__PROVIDED DATA__
* * *
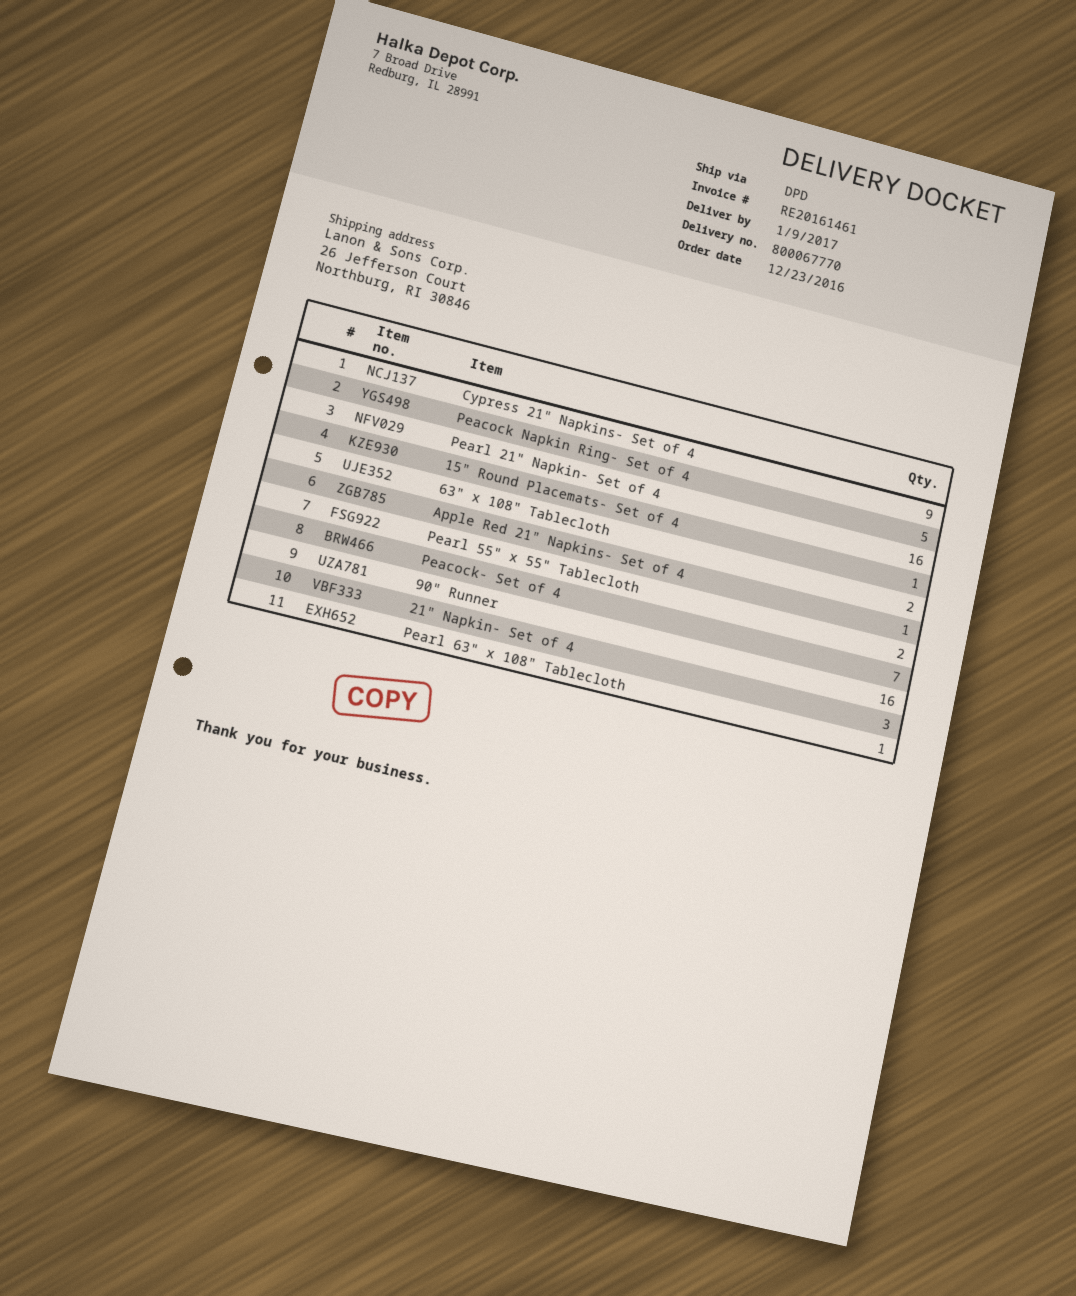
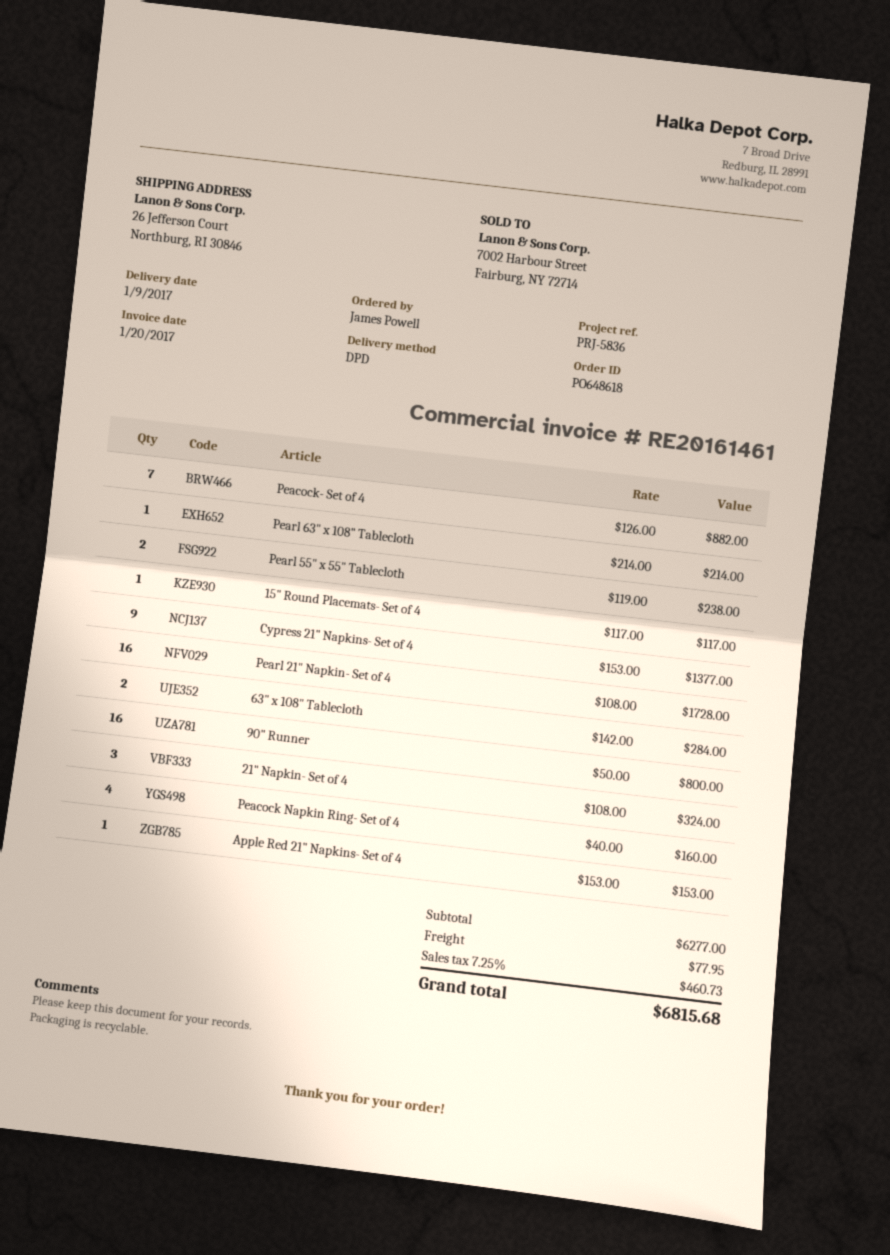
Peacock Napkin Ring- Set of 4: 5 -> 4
* * *
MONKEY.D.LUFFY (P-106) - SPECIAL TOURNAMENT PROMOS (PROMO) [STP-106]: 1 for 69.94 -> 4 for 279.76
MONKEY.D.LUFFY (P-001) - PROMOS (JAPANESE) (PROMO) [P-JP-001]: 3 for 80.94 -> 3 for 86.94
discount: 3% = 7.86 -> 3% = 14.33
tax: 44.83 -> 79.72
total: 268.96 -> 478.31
* * *
__AIM OF THE EXERCISE__
One number is the expected answer: the count of lines above that hold the word "LUFFY".

__EXERCISE RESULT__
2